**Description of the task**
Reproduce the lines below exactly, from the one containing "html: <div>Enable Enhanced" through the one containing "read-only string pooling", both included. Leave out any pictures.

**Materials provided**

..............................

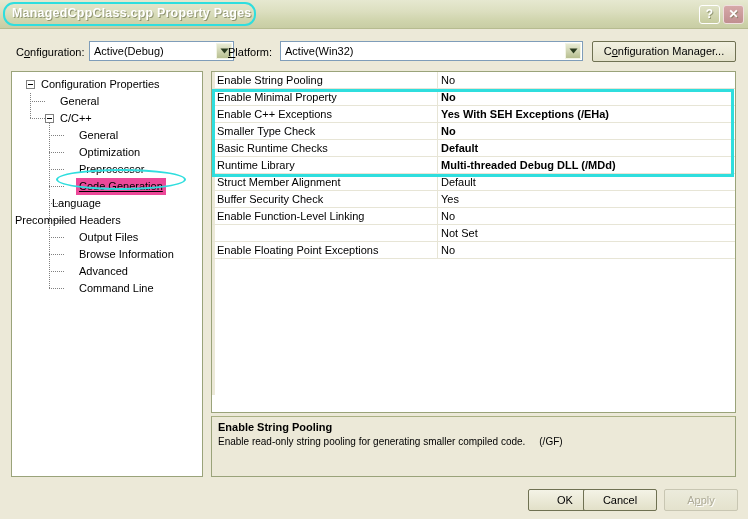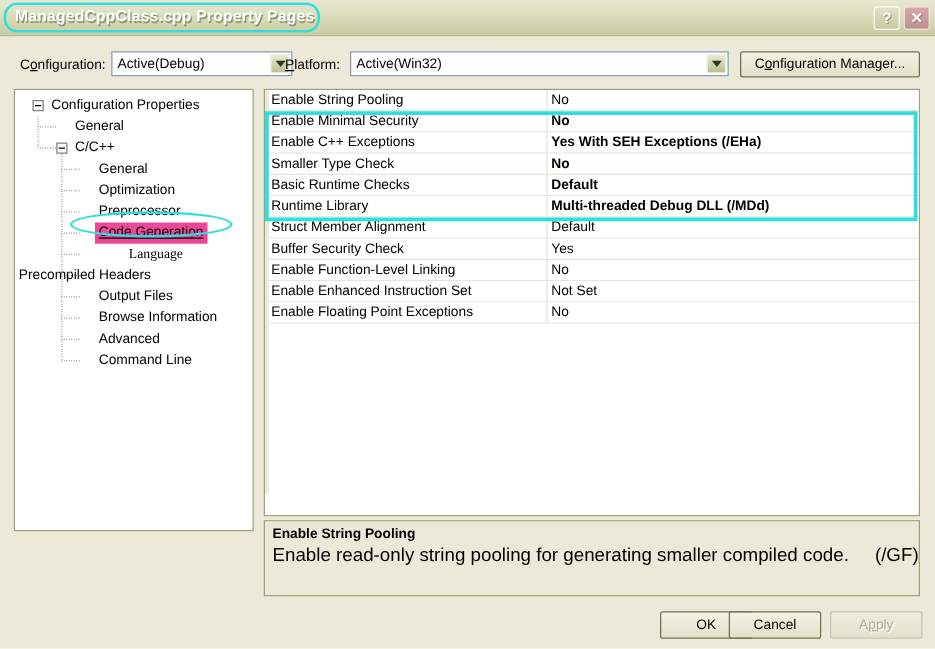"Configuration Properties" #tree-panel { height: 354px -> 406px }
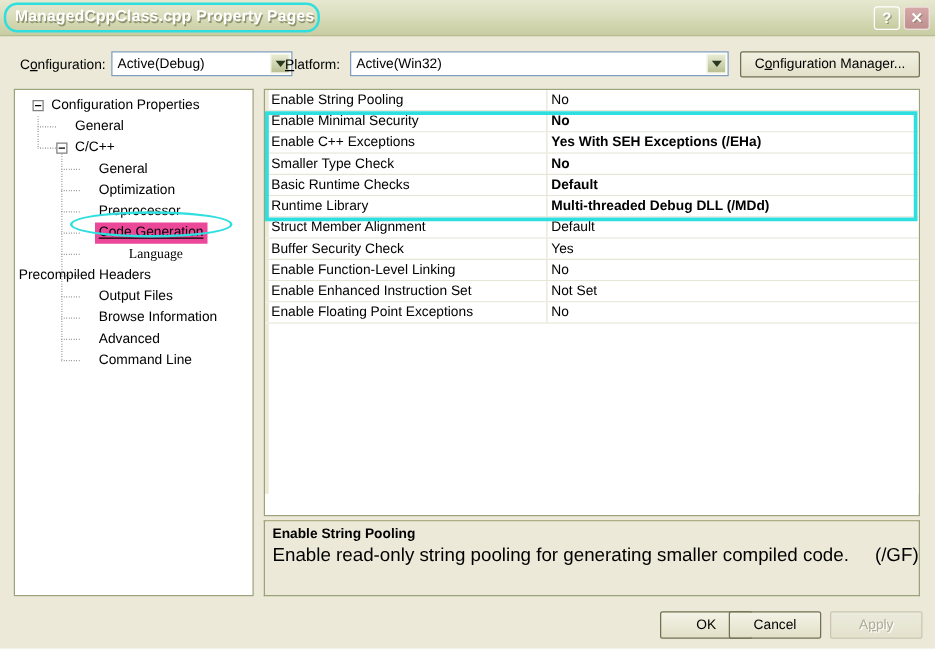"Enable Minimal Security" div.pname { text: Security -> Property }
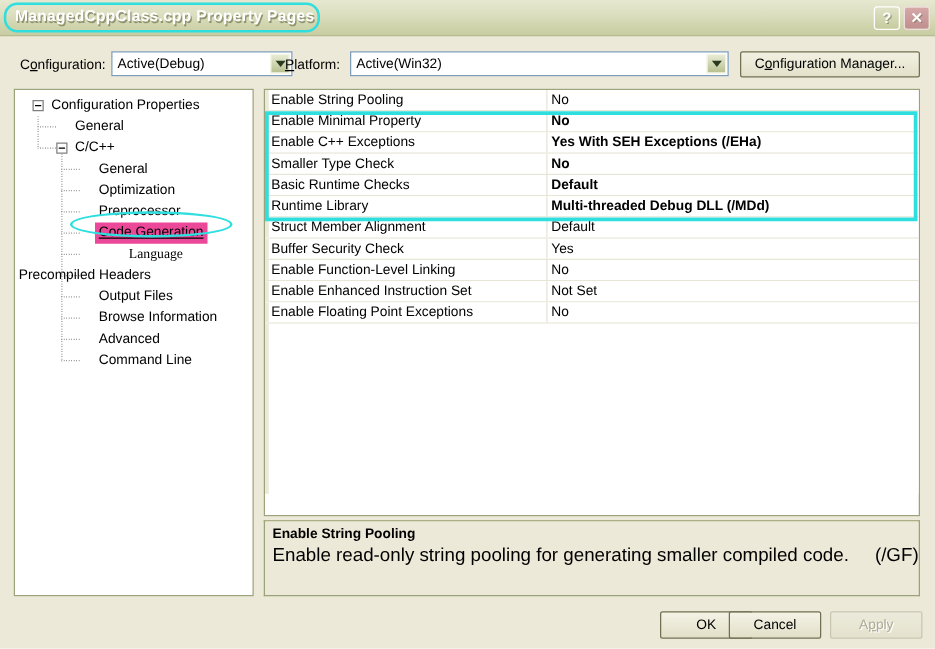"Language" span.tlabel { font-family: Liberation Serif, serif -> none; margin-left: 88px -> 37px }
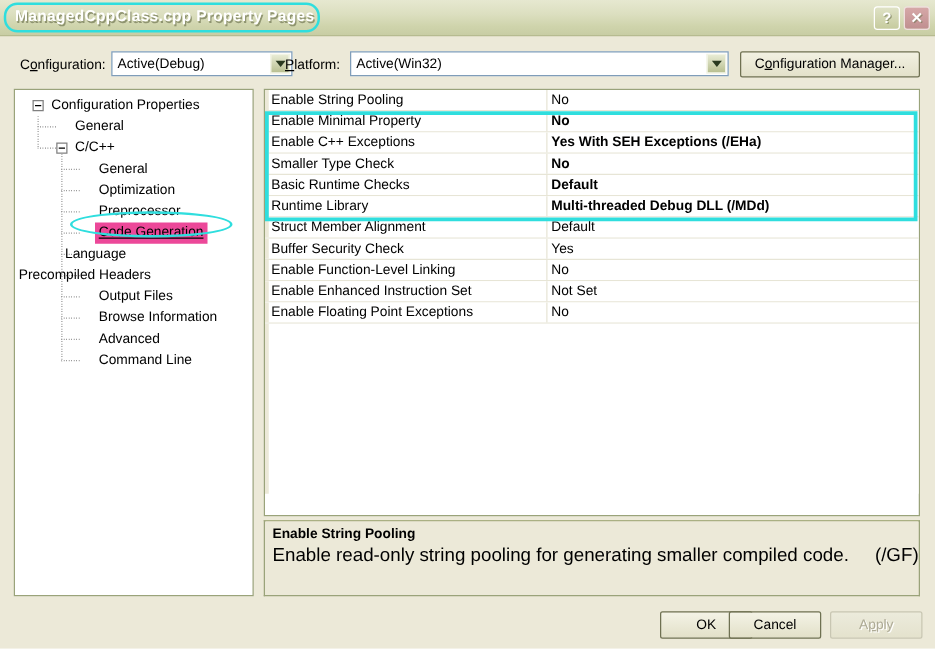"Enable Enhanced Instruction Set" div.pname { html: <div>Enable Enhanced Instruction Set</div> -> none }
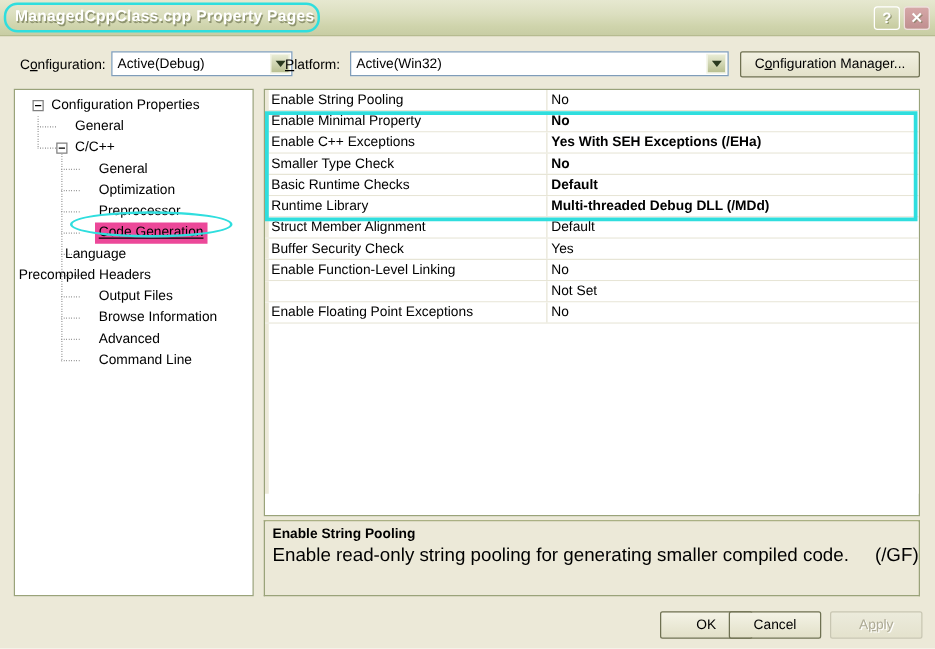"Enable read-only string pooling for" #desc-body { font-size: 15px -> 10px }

..............................

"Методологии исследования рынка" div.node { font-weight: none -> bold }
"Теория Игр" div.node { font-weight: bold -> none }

..............................

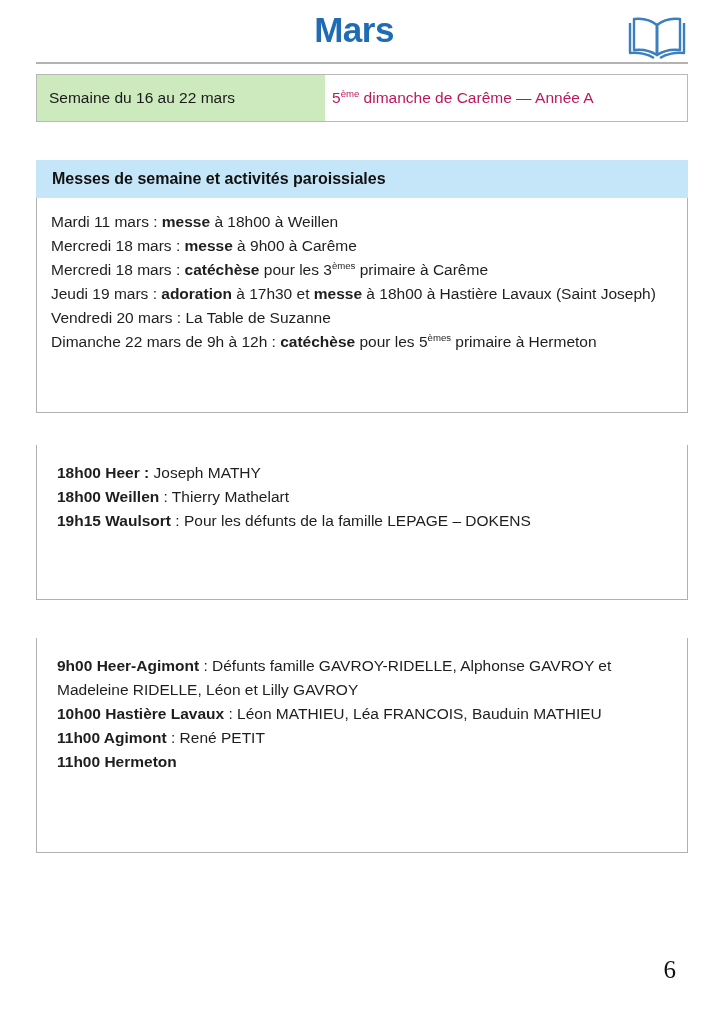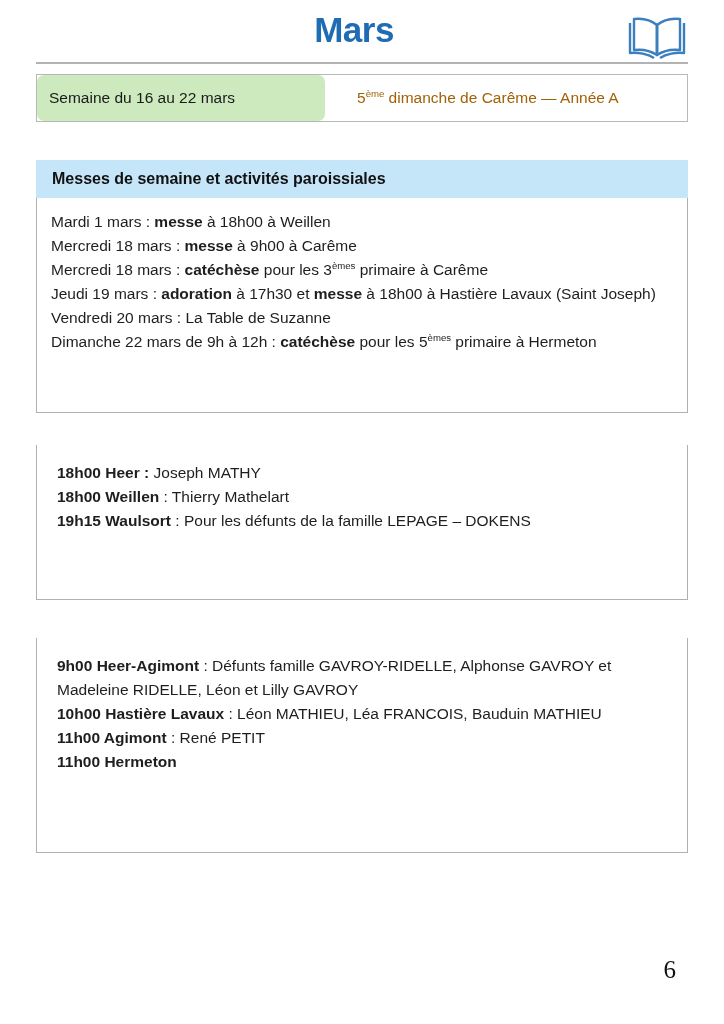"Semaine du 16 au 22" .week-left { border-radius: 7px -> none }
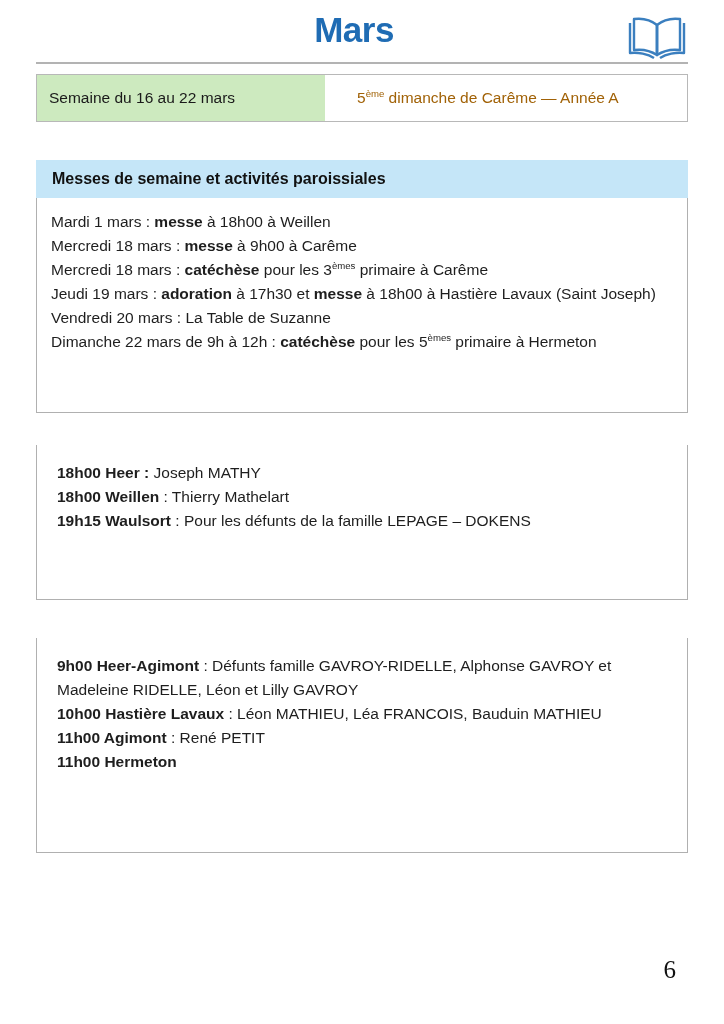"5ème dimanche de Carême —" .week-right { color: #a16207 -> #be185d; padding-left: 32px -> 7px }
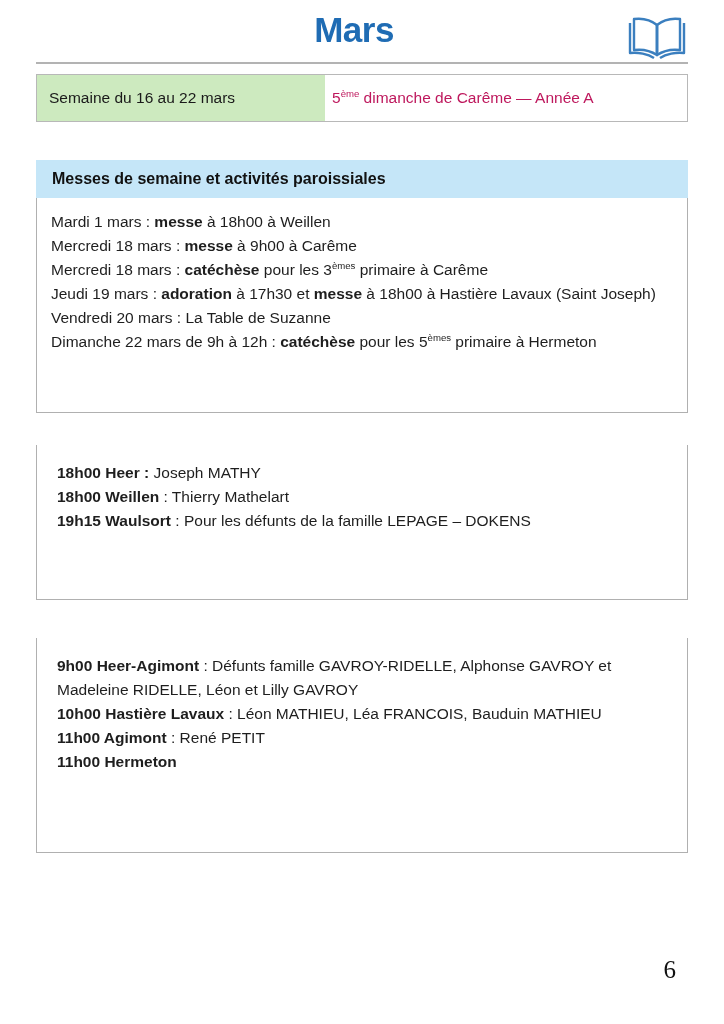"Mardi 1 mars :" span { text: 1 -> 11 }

..............................

**Task output**
"Enable Enhanced Instruction Set" div.pname { html: <div>Enable Enhanced Instruction Set</div> -> none }
"Enable read-only string pooling for" #desc-body { font-size: 15px -> 10px }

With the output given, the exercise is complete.